Bucking the trends
It wasn't that long ago that wine-drinking in America came down to two options, red or white. Not anymore. As harvest gets under way in Sonoma County, there are many pioneering winemakers working to expand the choices even more. Here are glimpses of two of them.
Fabiano Ramaci was born in Sicily, raised in his father's Italian restaurant, La Traviata, in San Francisco and grew up to become a respected chef and maitre d' himself, most recently working the front of the house at the once-revered Odyssey Restaurant in Windsor.
But around 2009 he decided to follow his dreams and make wine.
Of course there's a long legacy of Californians of Italian heritage dedicating themselves to making wines of the old country. He may be the only one, however, devoting himself almost entirely to making amarone, the lofty red wine of Verona.
"Amarone is a wine that overflows with aromas and taste sensations," writes Patricia Guy in "Amarone," an English-language book devoted to the subject that Ramaci happened upon while in Italy a few years ago, a benevolent omen in his quest to make the wine here in Sonoma County.
Ramaci was there to learn from his mentor, Guiseppe Quintarelli, the famed producer of Valpolicellas and amarones, who died earlier this year at the age of 84. His amarones were known to be concentrated and powerful, yet fresh and elegant, made in a traditionalist style, not over-extracted nor high in alcohol, exactly what Ramaci seeks to make.
This is not to say it's been easy.
Ramaci not only picked a wine that requires a different process than most to be made — the grapes spend 60 to 100 days drying in wooden or plastic stackable crates in single layers to further concentrate their sugar content before fermentation — he also picked a wine that requires a blending of varieties almost unheard of in California.

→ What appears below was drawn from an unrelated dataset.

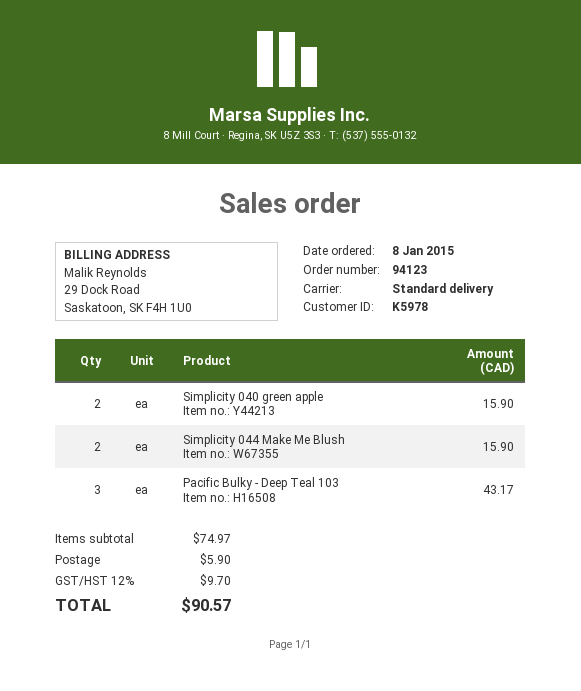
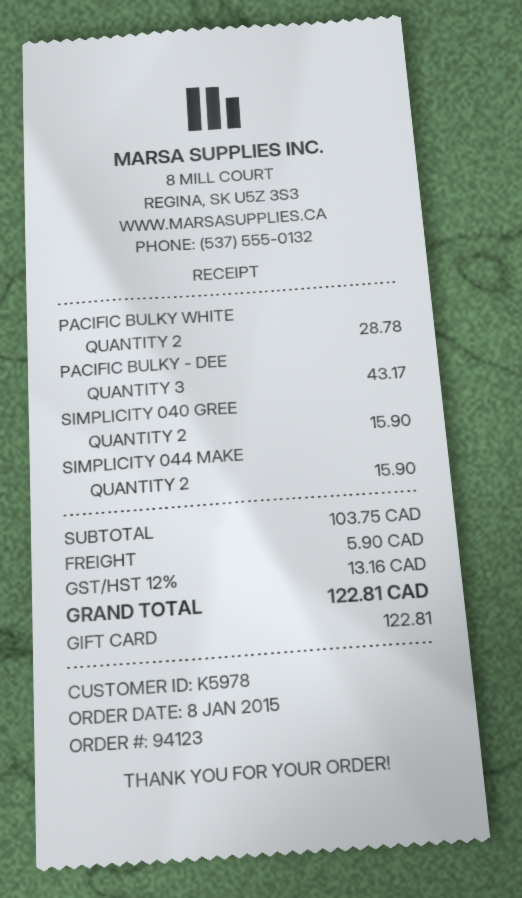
PACIFIC BULKY WHITE: none -> 2 for 28.78
subtotal: 74.97 -> 103.75
tax: 12% = 9.70 -> 12% = 13.16
total: 90.57 -> 122.81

"It's all destiny," he said. "You'd think somebody would have pioneered this whole thing, but it was an open door for me and I'm grateful. This is exactly what I want to be doing."
Following the recipe relied upon in Verona to make an amarone, the winemaker must include 40 to 70 percent corvina Veronese, 20 to 40 percent rondinella and 5 to 25 percent molinara — varieties that are not exactly ubiquitous in these parts.
The remainder of the blend, depending on how the other percentages shake out, can be made up of barbera, negrara trentina, rossignola and/or sangiovese. Then if there's still room, 5 percent may be comprised of cabernet franc, cabernet sauvignon, merlot, teroldego and a few others nearly non-existent in the New World.
"The varietals need each other to make it work," Ramaci explained. "The wine has the richness and the structure of a zinfandel in a lot of ways, but when you take all these varieties it actually reminds me more of a nebbiolo because the fruit can be on the pale pink side. The flavor and color component comes in when you dry the grapes."
Working with UC Davis, Ramaci about five years ago began planting corvina Veronese, rondinella, molinara and the other varieties he needed in a trio of Sonoma County vineyards.
Launching his brand, Mora Estate Wines, in 2009, he currently gets the majority of the grapes for his amarone-style wine, called Valpo, from a hush-hush spot in Alexander Valley, drying the grapes for 90 days from the atrium at his home in Penngrove.